His early years did not necessarily suggest, however, he would end up as such. Born and bred in the quiet village of Woolsthorpe in Lincolnshire, England, and schooled in the nearby town of Grantham, he was not particularly noted for academic achievements as a child. Even on entry to Trinity College, Cambridge, he did not stand out until, ironically, the University was forced to close during the period 1665-1666 due to the high risk of plague. Newton returned to Woolsthorpe and began two years of remarkable contemplation on the laws of nature and mathematics which would transform the history of human knowledge. Although he published nothing during this period, he formulated and tested many of the scientific principles which would become the basis for his future achievements.

However, it would often be decades before he returned to his earlier discoveries. For example, his ideas on universal gravitation did not re-emerge until he began a controversial correspondence on the subject with Robert Hooke in around 1680. Furthermore, it was not until Edmond Halley challenged Newton in 1684 to find out how planets could have the elliptical orbits described by Johannes Kepler, and Newton replied he already knew, that he fully articulated his law of gravitation. Yet he had begun work on the subject back in the 1660s in Woolsthorpe after famously seeing an apple fall from a tree and wondering if the force which propelled it towards the earth could be applied elsewhere in the universe.

Following his declaration to Halley, Newton was forced to recalculate his proof having lost his original jottings, and the result was published in Newton’s most famous work Philosophiae Naturalis Principia Mathematica (1687). This law of gravitation proposed that all matter attracts other matter with a force related to the combination of their masses, but this attraction is weakened with distance, indeed, in inverse proportion to the square of their distances apart. This universal principle applied just as equally to the relationship between two small particles on earth as it did between the sun and the planets, and Newton was able to use it to explain Kepler’s elliptical orbits.

. Newton’s Laws of Motion

In the same work, Newton built on earlier observations made by Galileo and expressed three laws of motion which have been at the heart of modern physics ever since. The ‘law of inertia’, states that an object at rest or in motion in a straight line at a constant speed will carry on in the same state until it meets another force. The second stated that a force could change the motion of an object according to the product of its masses and its acceleration, vital in understanding dynamics. The third declares that the force or action with which an object meets another object is met by an equal force or reaction.

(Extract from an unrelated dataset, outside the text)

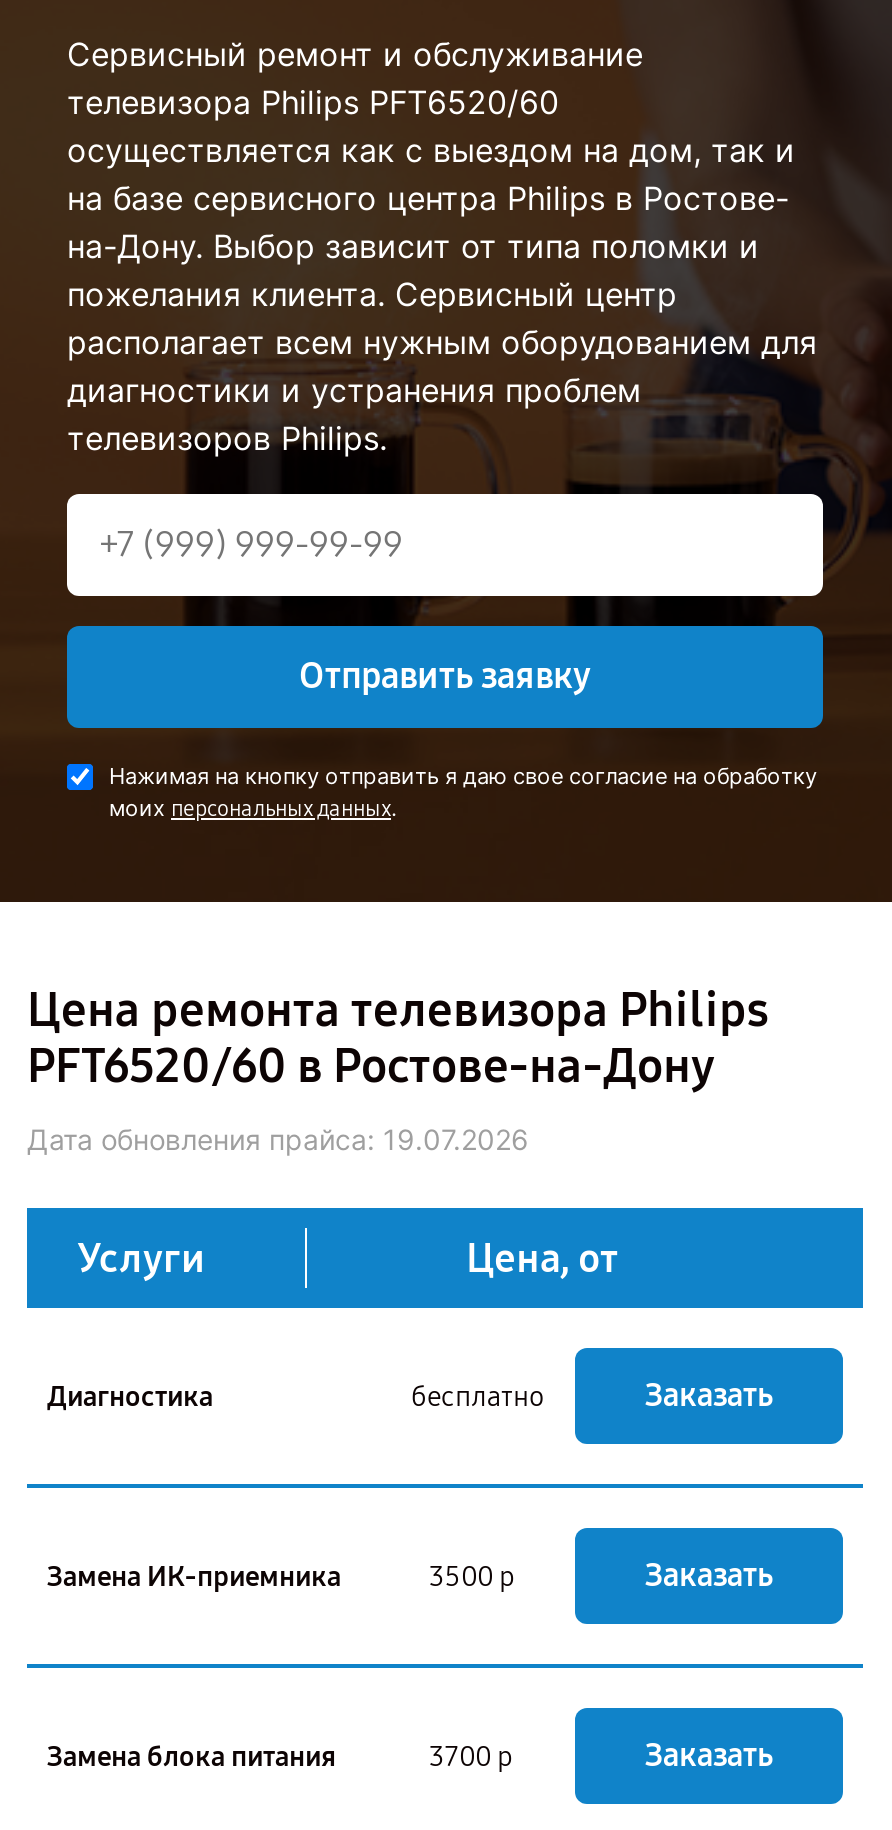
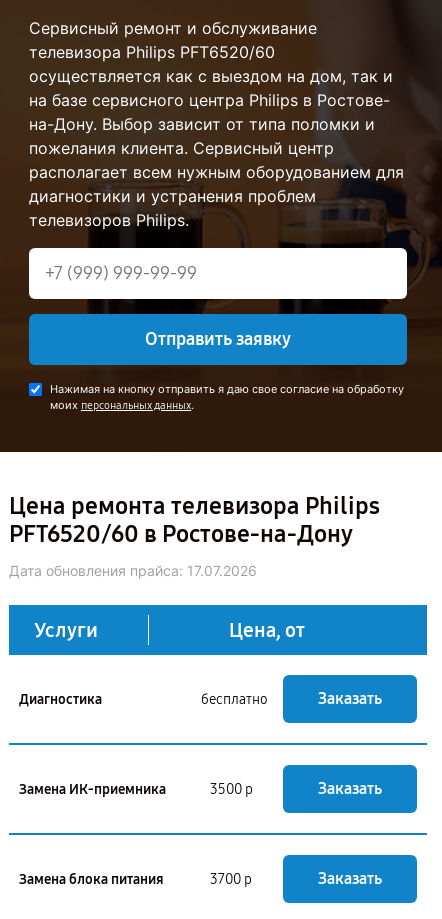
- Дата обновления прайса: 19.07.2026
+ Дата обновления прайса: 17.07.2026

Aside from the wide-ranging uses for the laws Newton outlined in the Principia, the important point is that all historical speculation of different mechanical principles for the earth from the rest of the cosmos were cast aside in favour of a single, universal system. It was clear that simple mathematical laws could explain a huge range of seemingly disconnected physical facts, providing science with the straightforward explanations it had been seeking since the time of the ancients. Newton’s insistence on the use of mathematical expression of physical occurrences also underlined the standard for modern physics to follow.

. Further Achievements

Newton achieved major breakthroughs in other areas too. His proof that white light was made up of all the colours of the spectrum was outlined in his 1672 work New Theory about Light and Colours. In Opticks (1704), he also articulated his influential (if partially inaccurate) particle or corpuscle theory of light.

Another achievement significant to mathematics was his invention of the ‘binomial theorem’.

Newton had a practical side too, inventing the reflecting telescope in the 1660s. This new instrument bypassed the focusing problems caused by chromatic aberration in the refracting telescope of the type Galileo had created.